Convergence of Reflected Langevin Diffusion for Constrained Sampling
Tarika Mane
TL;DR
The paper tackles constrained sampling by studying a reflected Langevin diffusion on a closed convex domain and approximating it with penalized SDEs whose invariant measures converge to the reflected diffusion's invariant law in Wasserstein-2 distance with polynomial rates.

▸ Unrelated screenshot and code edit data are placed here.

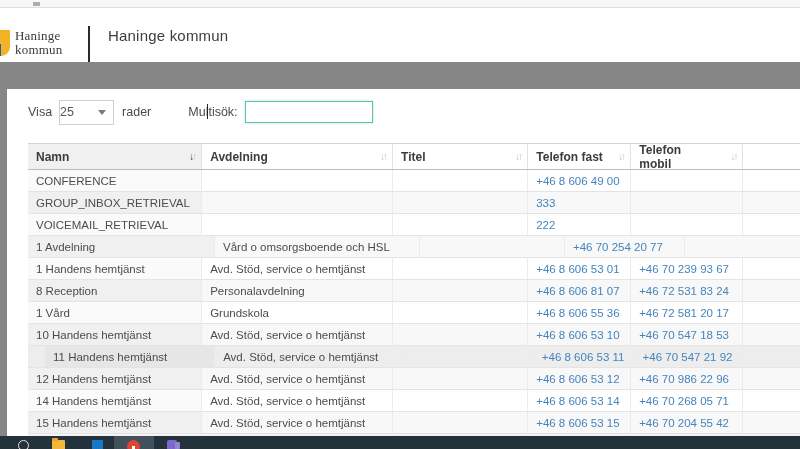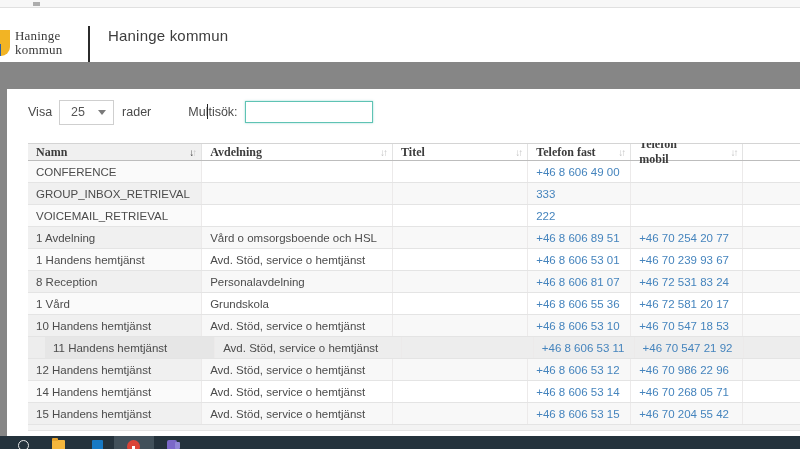--- a/index.html
+++ b/index.html
@@ -37,7 +37,7 @@
               font-size:12.5px; color:#4a4a4a; }
   .visa-label { margin-right:7px; }
   .page-size-select { position:relative; width:55px; height:25px; border:1px solid #cfcfcf;
-              background:#fff; display:flex; align-items:center; padding-left:11px;
+              background:#fff; display:flex; align-items:center; 
               font-size:12.5px; color:#555; cursor:pointer; }
   .page-size-select .chev { position:absolute; right:7px; top:9px; width:0; height:0;
               border-left:4px solid transparent; border-right:4px solid transparent;

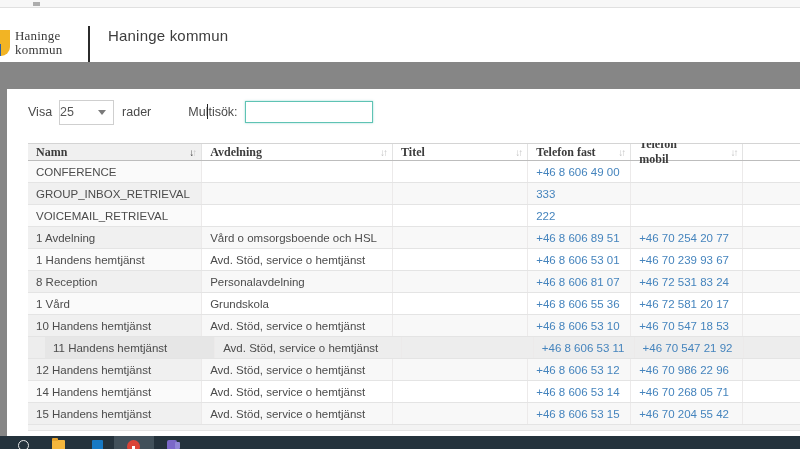--- a/index.html
+++ b/index.html
@@ -52,8 +52,8 @@
 
   
   .table-wrap { position:absolute; left:28px; top:143px; width:772px; height:293px; overflow:hidden; }
-  .thead { display:flex; height:18px; border-top:1px solid #d4d4d4; border-bottom:1px solid #bdbdbd;
-           background:#fff;font-family:Liberation Serif, serif; }
+  .thead { display:flex; height:27px; border-top:1px solid #d4d4d4; border-bottom:1px solid #bdbdbd;
+           background:#fff; }
   .th { display:flex; align-items:center; justify-content:space-between; padding:0 6px 0 8px;
         font-size:12px; font-weight:bold; color:#3c3c3c; border-right:1px solid #e3e3e3;
         cursor:pointer; }

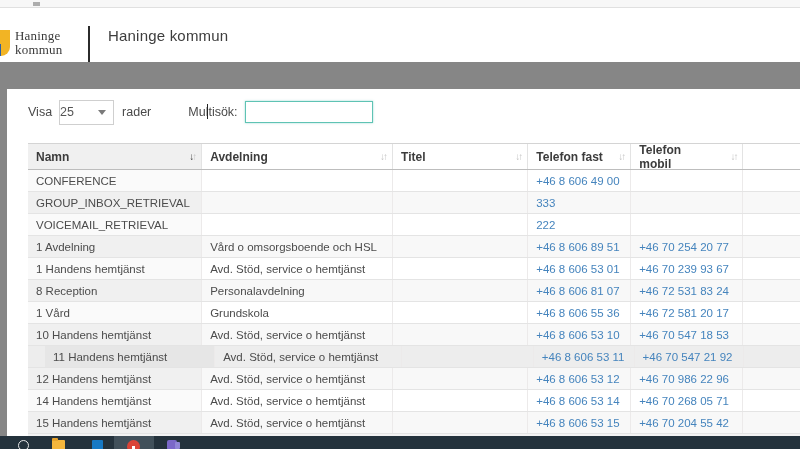--- a/index.html
+++ b/index.html
@@ -190,9 +190,6 @@
           <div class="td c0 sortcell">1 Avdelning</div>
           <div class="td c1">Vård o omsorgsboende och HSL</div>
           <div class="td c2"></div>
-          <div class="td c3">
-            <a>+46 8 606 89 51</a>
-          </div>
           <div class="td c4">
             <a>+46 70 254 20 77</a>
           </div>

It proves contraction properties and existence/uniqueness of invariant measures for both the penalized and reflected processes, establishing a quantitative link between penalized and constrained dynamics via $f_n(x)= g(x) + \frac{n}{2}\mathrm{dist}^2(x,D)$. The discrete-time analysis introduces PCULA, an Euler–Maruyama scheme with a penalized potential, showing that its invariant measure converges to the penalized one at rate $O(h)$ and, in turn, to the constrained invariant measure with a term depending on $n^{-\delta}$. Numerical experiments on a truncated Gaussian within an ellipse illustrate rapid convergence to the constrained target as the penalty grows, and the work outlines extensions to non-convex domains and other penalty schemes.
Abstract
We examine the Langevin diffusion confined to a closed, convex domain $D\subset\mathbb{R}^d$, represented as a reflected stochastic differential equation. We introduce a sequence of penalized stochastic differential equations and prove that their invariant measures converge, in Wasserstein-2 distance and with explicit polynomial rate, to the invariant measure of the reflected Langevin diffusion. We also analyze a time-discretization of the penalized process obtained via the Euler-Maruyama scheme and demonstrate the convergence to the original constrained measure. These results provide a rigorous approximation framework for reflected Langevin dynamics in both continuous and discrete time.